The figures are cold and clinical. They do not dream. They do not wake up screaming.

The counts vary, depending upon who is doing the telling and why, but one thing they seem to agree on is that in total over 240 million men, women and children were killed in war in the 20th century.

And still it continues. Every day.

Since the beginning of recorded history major wars have killed an estimated four billion people… That figure is too vast for the mind to encompass. It is the equivalent of over half the human race alive today. Erase half of your family, half of the people you know or have ever known, half your friends… half your children. Then look at the cenotaphs or the names in the books of Remembrance. War does that to people.

We like to think of ourselves as an advanced civilised society… there has to be a better way and I hope and pray that, one day, we may find it.

36 thought on “Remember…”

  1. A punch in the gut that needs to be read aloud to every single politician every time they gather to talk about sending troupes anywhere for any reason.

    We must NOT forget – and we must ALWAYS honor those who purchased our freedoms with their lives. Thank you.
    xx,
    mgh
    (Madelyn Griffith-Haynie – ADDandSoMuchMORE dot com)
    ADD/EFD Coach Training Field founder; ADD Coaching co-founder
    “It takes a village to transform a world!

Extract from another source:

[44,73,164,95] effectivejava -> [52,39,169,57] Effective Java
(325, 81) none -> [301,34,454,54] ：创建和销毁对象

  2. We cannot just pay homage to those who lost their lives but everyone who survived any war is a victim, haunted by ghosts of the past. Harry is one of those as is every vet I ever met who survived in combat situations. And not just in wars past but those today. Families of survivors are victims too. My father’s family suffered with the scars and memories brought back by their loved ones as did most others. Putting on a brave face determined how one appeared to survive in life, but in the dark and at end of live even seventy or eighty years later every horror heard and seen could be recounted. Brave faces broken hearts, broken souls.

    1. I agree, Chris. Even generations down the line, the fallout from conflict is still felt in the way families function and the way the emoional scars linger.I knew my grandparents and great-grandparents… and count myself fortunate to have heard a little of their experience first hand. My own father saw active service too. But you do not have to march to war to feel its effects.

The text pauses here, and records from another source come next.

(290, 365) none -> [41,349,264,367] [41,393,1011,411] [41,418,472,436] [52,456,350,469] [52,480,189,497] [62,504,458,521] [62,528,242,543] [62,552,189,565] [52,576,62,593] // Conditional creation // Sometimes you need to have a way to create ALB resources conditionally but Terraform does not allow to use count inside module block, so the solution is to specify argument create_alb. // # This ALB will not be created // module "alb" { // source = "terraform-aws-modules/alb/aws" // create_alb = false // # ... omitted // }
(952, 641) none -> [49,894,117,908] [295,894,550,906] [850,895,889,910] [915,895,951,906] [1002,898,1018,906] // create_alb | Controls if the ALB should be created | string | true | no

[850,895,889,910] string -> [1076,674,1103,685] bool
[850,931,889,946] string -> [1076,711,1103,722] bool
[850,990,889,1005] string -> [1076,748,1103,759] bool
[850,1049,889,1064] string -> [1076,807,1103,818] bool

      1. That’s true Sue. My memories are flooding with so many stories from a cleaning lady at the hospital I worked at in the sixties who had a number tattooed on her arm, to my mother who was a Petty Officer in England who had to listen to men slowly die in a sub sunk nearby but unreachable, to a 96 year old man who was curious about what a truck held that pulled into his camp in Europe, so he looked and it was piled up with the dead bodies ‘of all those boys’, to the stories of families who never saw war but never saw their fathers and mothers again…endless

        1. The trouble is that these are not all ‘old’ memories. I have known young soldiers with tales not too dissimilar. Too many young men and women still serve in the armed forces in war today. I don’t think the world has known peace for the last hundred years.

  3. It is only ever the leading ego’s that start these wars, by playing on our fears. If it was a rule that they go first, there wouldn’t even be a firework discharged…on any side.
    Great post, and most certainly a remembrance of all those that gave their lives, their hearts, and their future so that we can live ours in safety <3

    1. That was Harry Patch’s view too…
      Thank you, Mark. I only wish we could believe that so many lost lives had truly bought peace and safety… until we make it true, those sacrifices are not truly honoured.

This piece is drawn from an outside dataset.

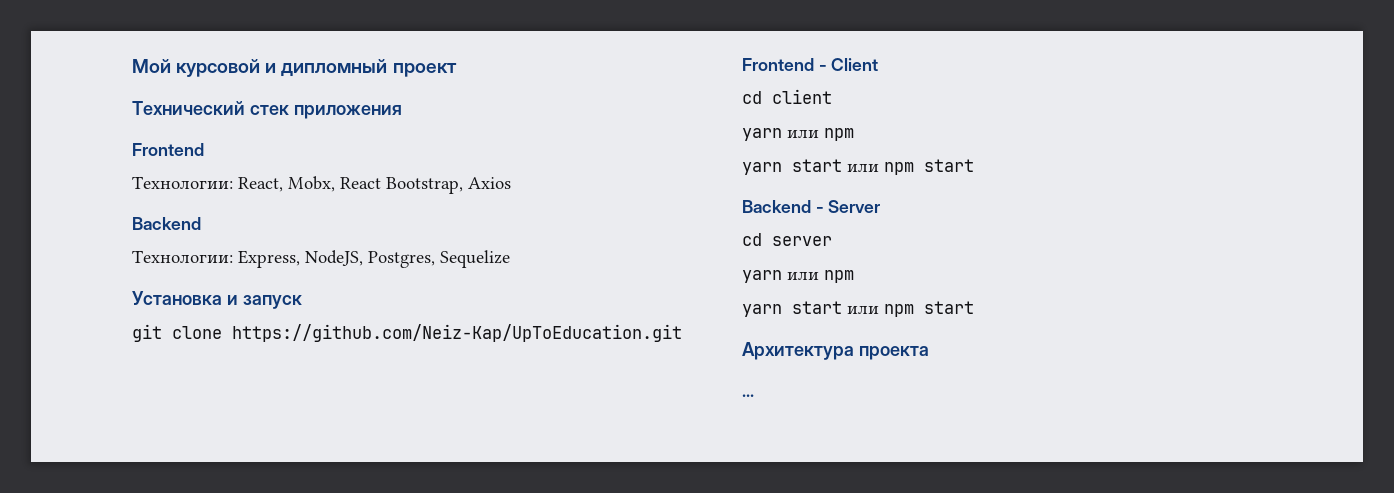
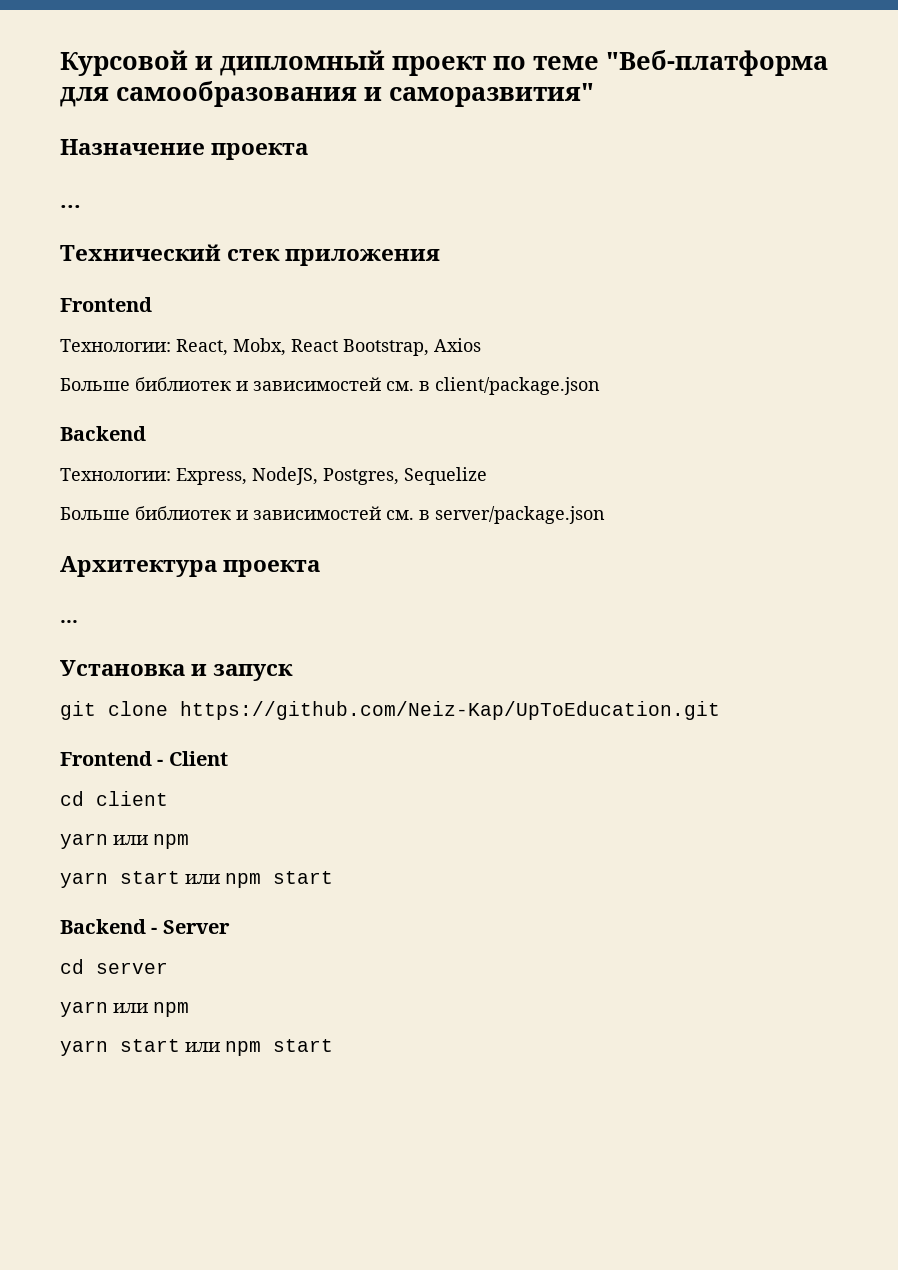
[132,59,261,77] Мой курсовой -> [60,50,188,76] Курсовой
(457, 70) none -> [493,50,828,76] [60,81,594,107] [60,139,309,160] [60,205,81,208] по теме "Веб-платформа для самообразования и саморазвития" // Назначение проекта // ...
(511, 183) none -> [60,377,600,395] // Больше библиотек и зависимостей см. в client/package.json
(510, 259) none -> [60,506,605,524] [60,556,321,577] [60,620,78,623] // Больше библиотек и зависимостей см. в server/package.json // Архитектура проекта // ...
[742,342,929,360] [742,394,754,397] // Архитектура проекта // ... -> (333, 1045) none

  4. A heartfelt and wonderful post on the horrors of war and the debt we owe to those who fought them. Not the commanders or politicians sitting in their ivory towers but the ordinary men and women who did indeed lay their lives on the line for us. xxx

  5. I don’t even have the words to express my sorrow upon reading your beautiful words of remembrance and warning. I pray that one day there will be an end to such violence and pain.